*DATASET EXTRACT*:
=====
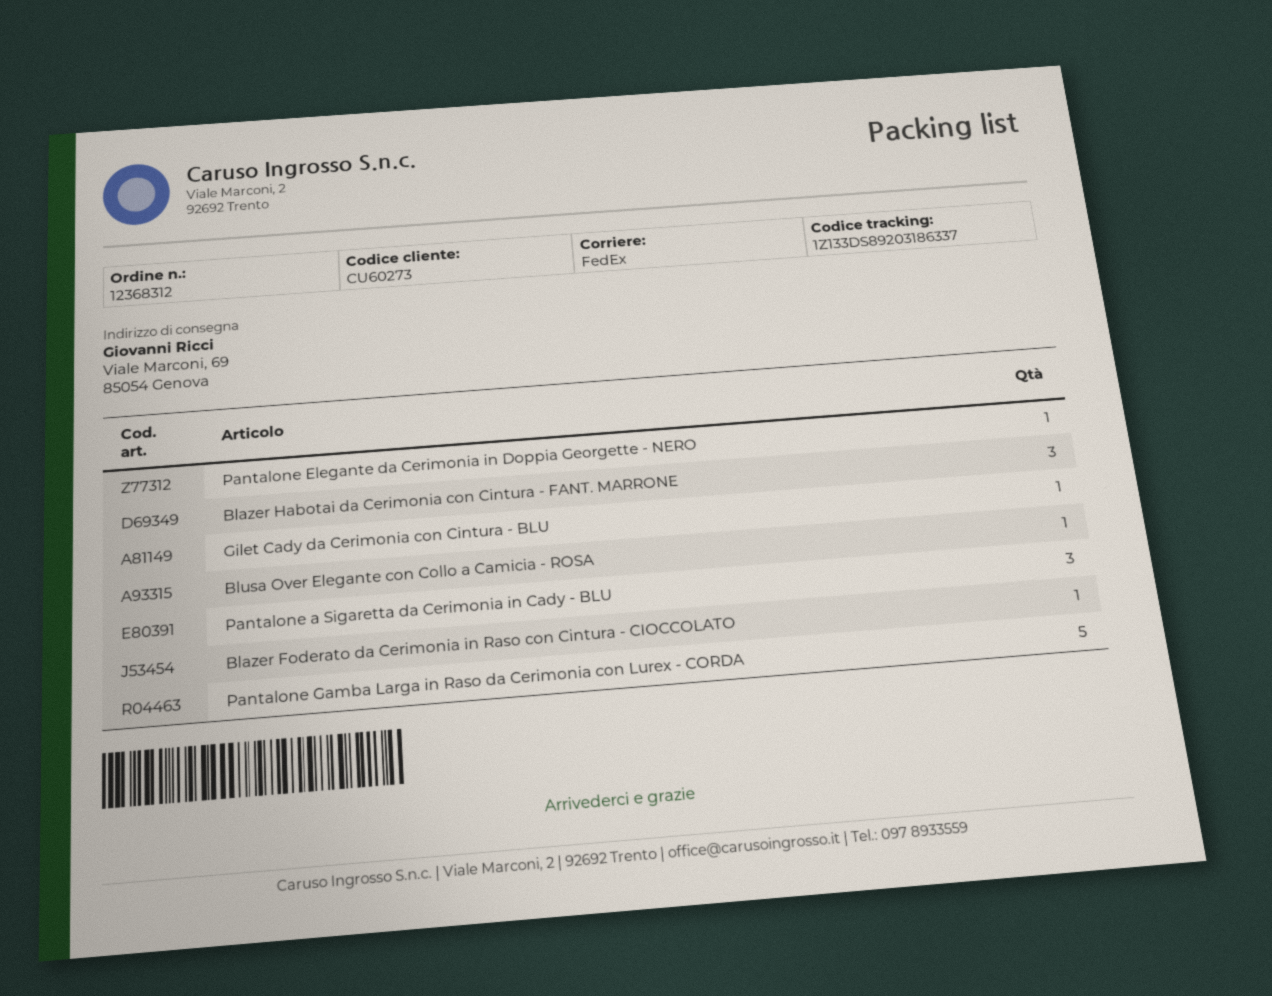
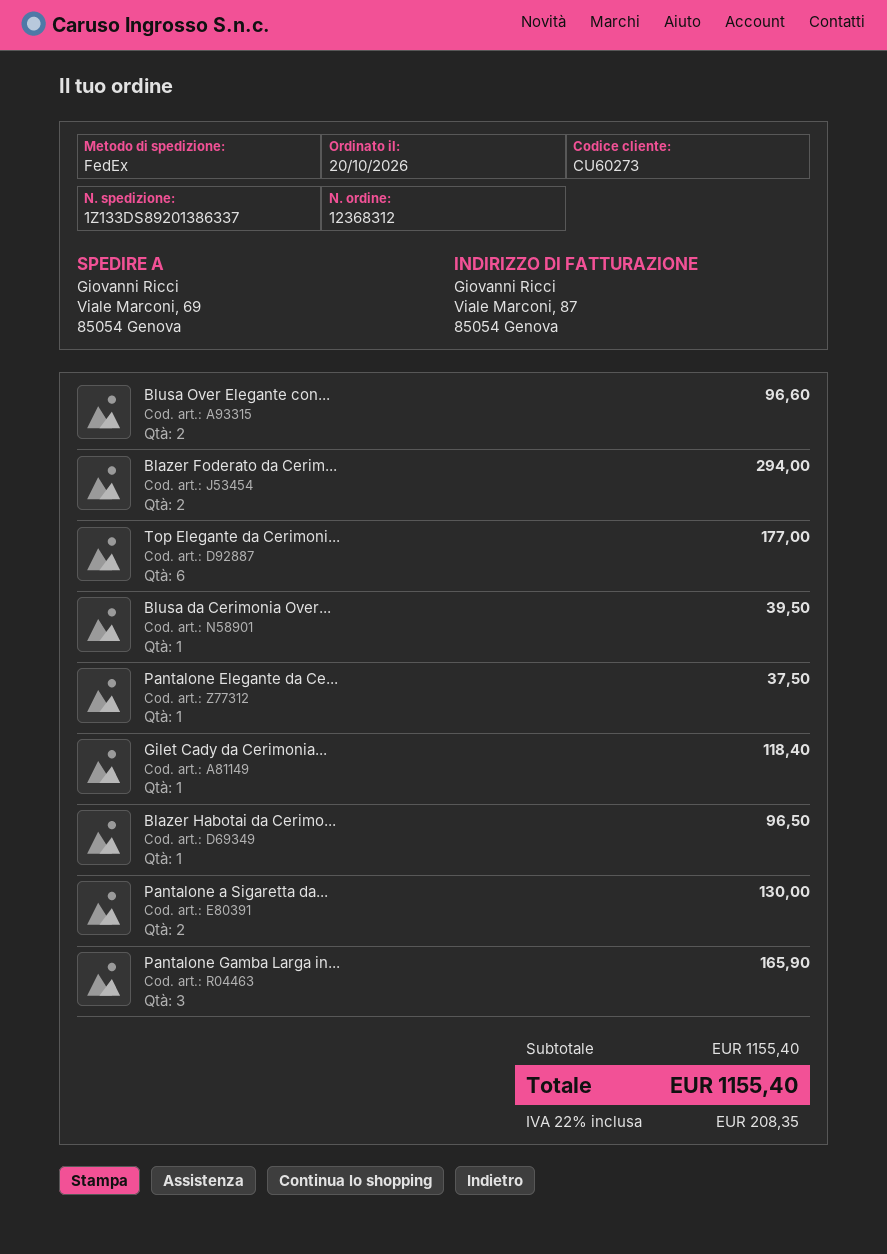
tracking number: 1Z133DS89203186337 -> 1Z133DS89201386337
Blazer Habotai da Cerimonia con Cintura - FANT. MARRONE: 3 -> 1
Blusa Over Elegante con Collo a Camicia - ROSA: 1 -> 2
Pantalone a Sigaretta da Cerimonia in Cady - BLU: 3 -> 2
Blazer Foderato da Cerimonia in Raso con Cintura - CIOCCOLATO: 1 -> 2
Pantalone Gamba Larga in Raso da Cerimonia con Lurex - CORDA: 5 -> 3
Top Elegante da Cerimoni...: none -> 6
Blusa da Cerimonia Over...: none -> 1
=====
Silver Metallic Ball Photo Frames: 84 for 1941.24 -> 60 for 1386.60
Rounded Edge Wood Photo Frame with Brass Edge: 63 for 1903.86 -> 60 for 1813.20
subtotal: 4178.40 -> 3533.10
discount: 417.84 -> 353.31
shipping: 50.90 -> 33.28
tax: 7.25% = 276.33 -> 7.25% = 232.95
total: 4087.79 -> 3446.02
=====
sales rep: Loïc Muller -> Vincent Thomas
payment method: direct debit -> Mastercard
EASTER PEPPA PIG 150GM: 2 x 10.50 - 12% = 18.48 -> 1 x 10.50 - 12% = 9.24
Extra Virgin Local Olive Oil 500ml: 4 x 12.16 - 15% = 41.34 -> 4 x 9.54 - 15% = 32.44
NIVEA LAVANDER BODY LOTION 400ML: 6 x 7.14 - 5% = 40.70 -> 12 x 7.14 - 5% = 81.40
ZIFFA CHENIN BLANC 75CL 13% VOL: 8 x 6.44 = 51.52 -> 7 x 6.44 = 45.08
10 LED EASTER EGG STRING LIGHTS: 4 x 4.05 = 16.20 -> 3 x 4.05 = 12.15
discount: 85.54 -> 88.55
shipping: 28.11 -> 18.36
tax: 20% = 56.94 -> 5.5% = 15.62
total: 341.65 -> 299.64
=====
*WHAT YOU ARE ASKED TO DO*:
Scan the entries above for the line containing "Extra Virgin Local", and copy it and all lines after it exactly, down to and including the line containing "total: 341.65 -> 299.64".

*OUTPUT FOR THIS EXERCISE*:
Extra Virgin Local Olive Oil 500ml: 4 x 12.16 - 15% = 41.34 -> 4 x 9.54 - 15% = 32.44
NIVEA LAVANDER BODY LOTION 400ML: 6 x 7.14 - 5% = 40.70 -> 12 x 7.14 - 5% = 81.40
ZIFFA CHENIN BLANC 75CL 13% VOL: 8 x 6.44 = 51.52 -> 7 x 6.44 = 45.08
10 LED EASTER EGG STRING LIGHTS: 4 x 4.05 = 16.20 -> 3 x 4.05 = 12.15
discount: 85.54 -> 88.55
shipping: 28.11 -> 18.36
tax: 20% = 56.94 -> 5.5% = 15.62
total: 341.65 -> 299.64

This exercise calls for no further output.